Hacker News new | ask | show | jobs
by larsnystrom 551 days ago
There are two kinds of programmers: Those who think of strings as text, and those who think of strings as a sequence of bytes. The second group doesn’t care about the special case where a byte is all zeroes.
1 comments

In that second case the string is better represented as "bytea", which has most (but not all) of the features of the "text" type.
I agree with your take, it's just that many programmers want to easily jump from "byte array" to "string in XYZ encoding". I personally prefer byte arrays for unsafe data and to do deserialization in application code.
In other words, considering we are talking about string and unicode...

There are two types of programmers, those that are wrong and those that are very wrong

lol. :)

Funny but not entirely true. I had cases when we had to urgently store a firehose of data and figure out the right string encoding later. Just dumping the strings with uncertain encoding in `bytea` columns helped us there.

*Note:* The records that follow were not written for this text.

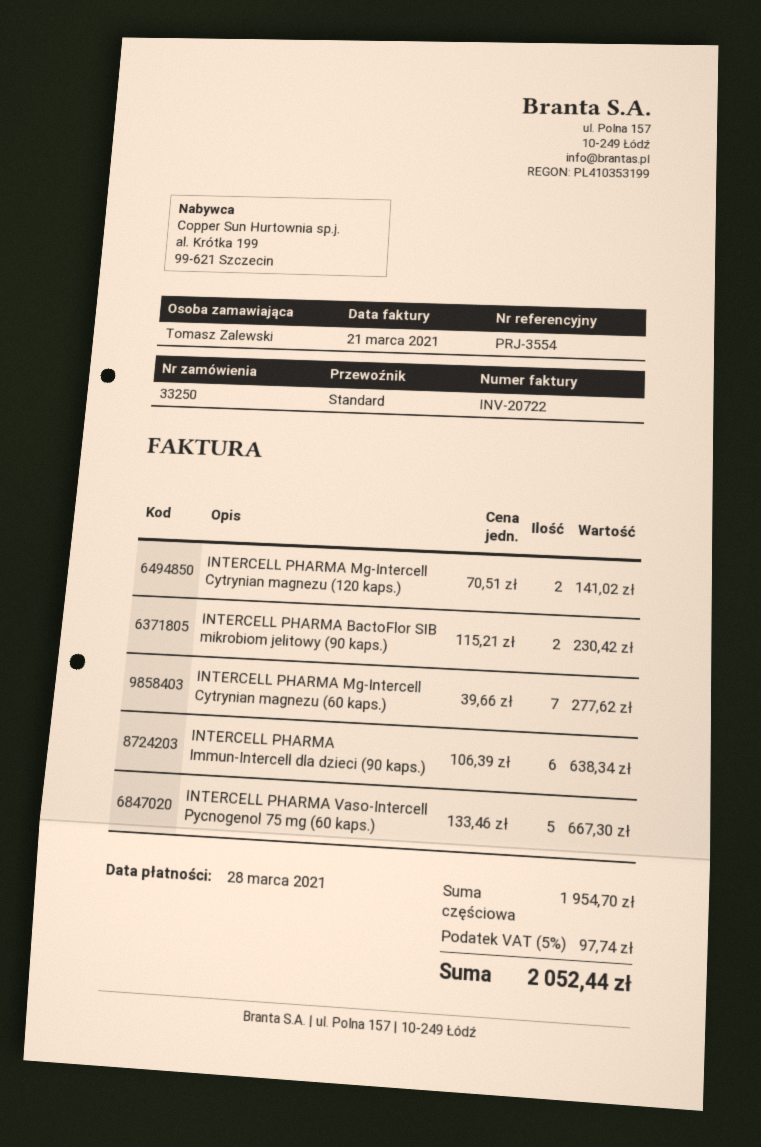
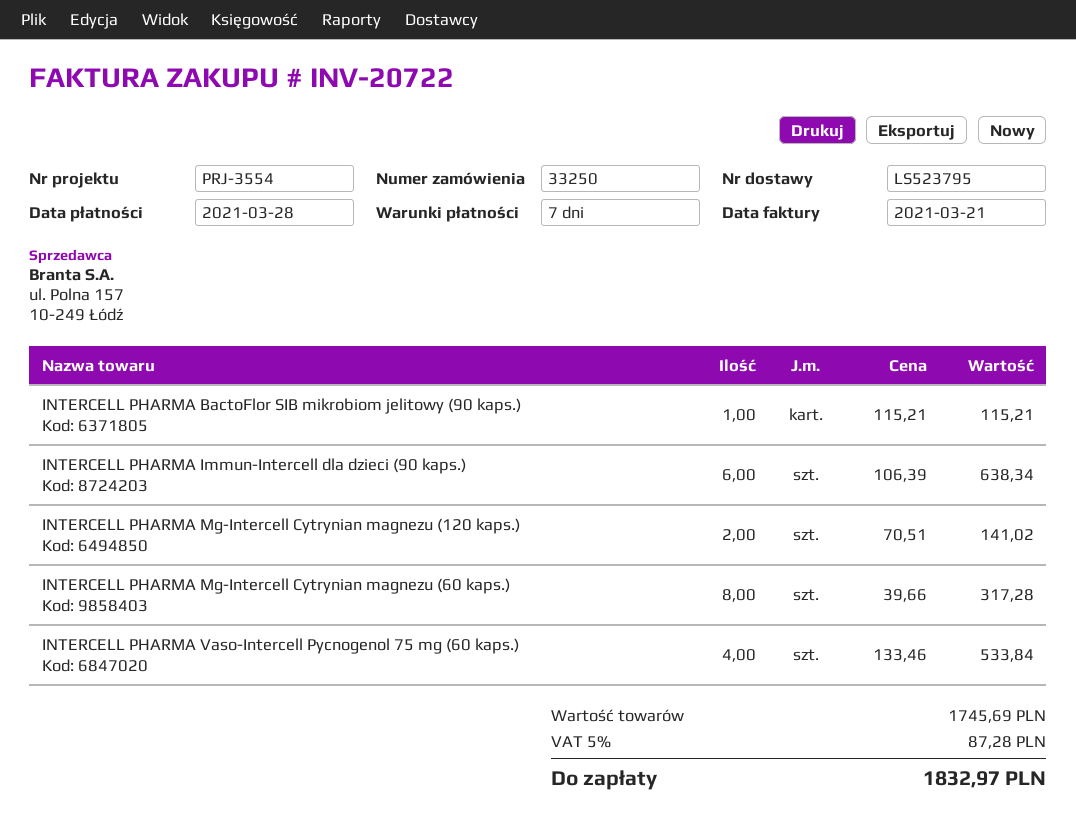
INTERCELL PHARMA BactoFlor SIB mikrobiom jelitowy (90 kaps.): 2 x 115.21 = 230.42 -> 1 x 115.21 = 115.21
INTERCELL PHARMA Mg-Intercell Cytrynian magnezu (60 kaps.): 7 x 39.66 = 277.62 -> 8 x 39.66 = 317.28
INTERCELL PHARMA Vaso-Intercell Pycnogenol 75 mg (60 kaps.): 5 x 133.46 = 667.30 -> 4 x 133.46 = 533.84
subtotal: 1954.70 -> 1745.69
tax: 5% = 97.74 -> 5% = 87.28
total: 2052.44 -> 1832.97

Plus for some fields it helps with auditability f.ex. when you get raw binary-encoded telemetry from devices in the field, you should store their raw payloads _and_ the parsed data structures that you got from them. Being this paranoid has saved my neck a few times.

The secret is to accept you are not without fault and take measures to be able to correct yourself in the future.

Indeed, one system I dealt with used char instead of blob. The text as stored was riddled with U+FFFE (unicode unknown character).